● **PROBLEM TO SOLVE**:
Return the entries below word for word; no images should appear in the copy.

⟨

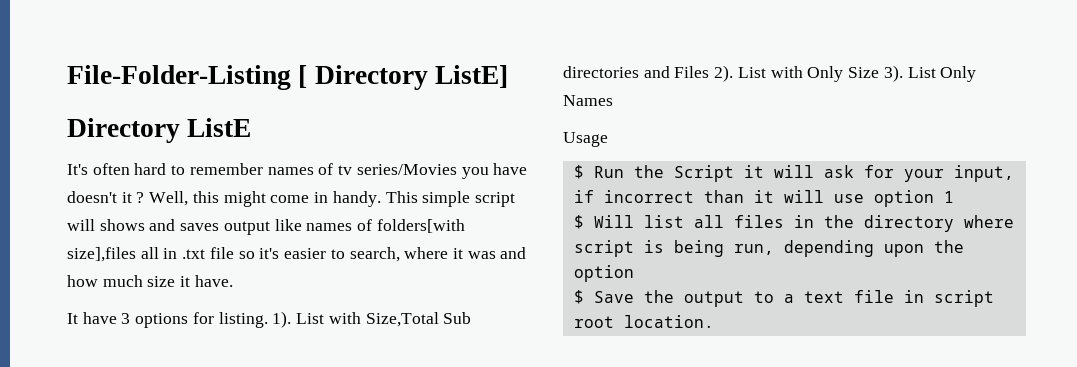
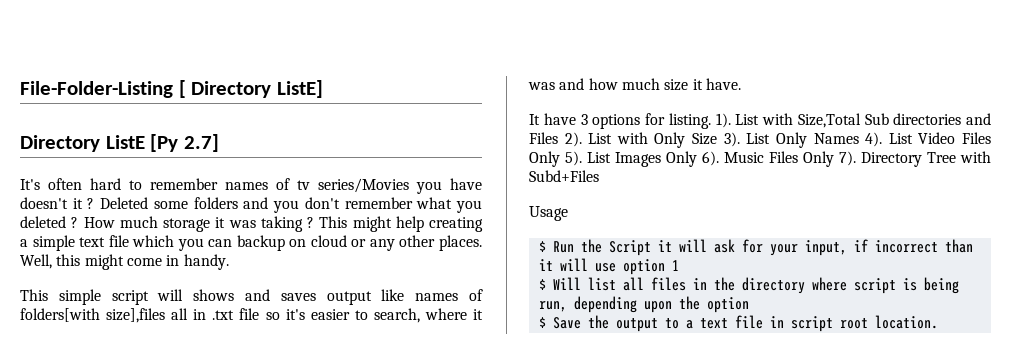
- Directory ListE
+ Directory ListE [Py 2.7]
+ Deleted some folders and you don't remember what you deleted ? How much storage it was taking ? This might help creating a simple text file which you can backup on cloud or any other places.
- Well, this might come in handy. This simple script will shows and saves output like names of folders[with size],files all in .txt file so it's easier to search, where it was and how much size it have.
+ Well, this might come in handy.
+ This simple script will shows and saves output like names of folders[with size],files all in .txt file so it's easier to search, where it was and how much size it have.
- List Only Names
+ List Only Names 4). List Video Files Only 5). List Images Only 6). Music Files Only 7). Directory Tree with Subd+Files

⟩

● **ANSWER TO THIS PROBLEM**:
- Directory ListE
+ Directory ListE [Py 2.7]
+ Deleted some folders and you don't remember what you deleted ? How much storage it was taking ? This might help creating a simple text file which you can backup on cloud or any other places.
- Well, this might come in handy. This simple script will shows and saves output like names of folders[with size],files all in .txt file so it's easier to search, where it was and how much size it have.
+ Well, this might come in handy.
+ This simple script will shows and saves output like names of folders[with size],files all in .txt file so it's easier to search, where it was and how much size it have.
- List Only Names
+ List Only Names 4). List Video Files Only 5). List Images Only 6). Music Files Only 7). Directory Tree with Subd+Files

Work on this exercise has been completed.